*** Material for this task ***

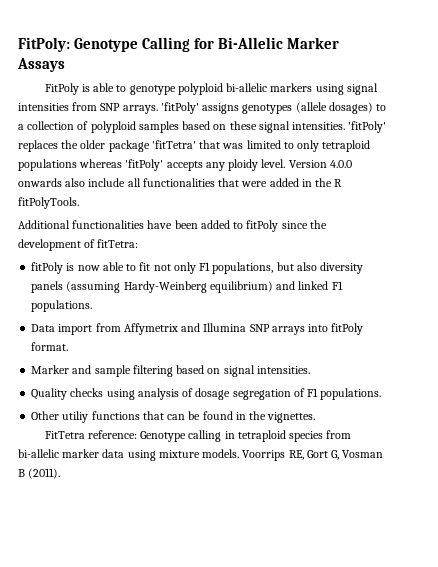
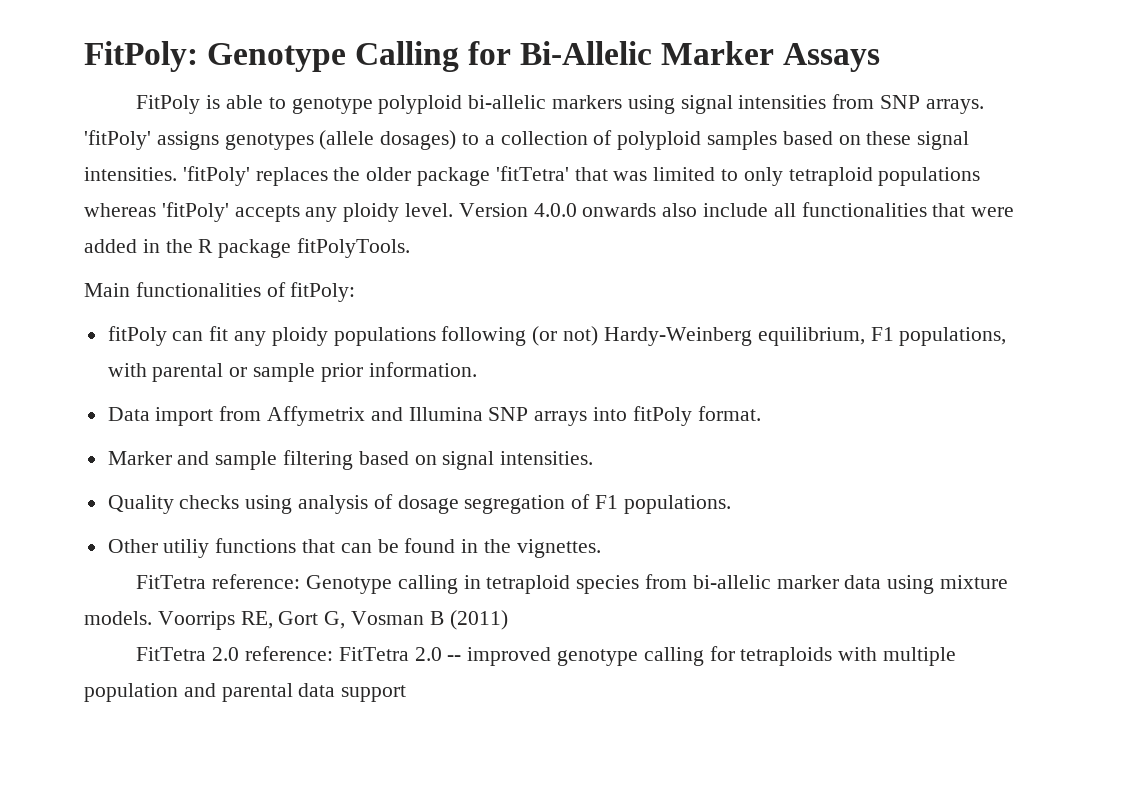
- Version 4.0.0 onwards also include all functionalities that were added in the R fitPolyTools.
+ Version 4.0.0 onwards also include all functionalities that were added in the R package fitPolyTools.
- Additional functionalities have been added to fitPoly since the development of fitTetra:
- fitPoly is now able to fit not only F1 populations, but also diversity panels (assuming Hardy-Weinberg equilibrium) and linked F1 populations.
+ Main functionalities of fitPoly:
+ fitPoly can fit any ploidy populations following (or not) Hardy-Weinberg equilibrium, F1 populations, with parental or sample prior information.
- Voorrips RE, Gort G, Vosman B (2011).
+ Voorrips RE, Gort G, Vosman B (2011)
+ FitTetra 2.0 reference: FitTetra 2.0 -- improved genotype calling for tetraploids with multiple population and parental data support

***

Exclude the pictures. Write out the remaining data exactly.

- Version 4.0.0 onwards also include all functionalities that were added in the R fitPolyTools.
+ Version 4.0.0 onwards also include all functionalities that were added in the R package fitPolyTools.
- Additional functionalities have been added to fitPoly since the development of fitTetra:
- fitPoly is now able to fit not only F1 populations, but also diversity panels (assuming Hardy-Weinberg equilibrium) and linked F1 populations.
+ Main functionalities of fitPoly:
+ fitPoly can fit any ploidy populations following (or not) Hardy-Weinberg equilibrium, F1 populations, with parental or sample prior information.
- Voorrips RE, Gort G, Vosman B (2011).
+ Voorrips RE, Gort G, Vosman B (2011)
+ FitTetra 2.0 reference: FitTetra 2.0 -- improved genotype calling for tetraploids with multiple population and parental data support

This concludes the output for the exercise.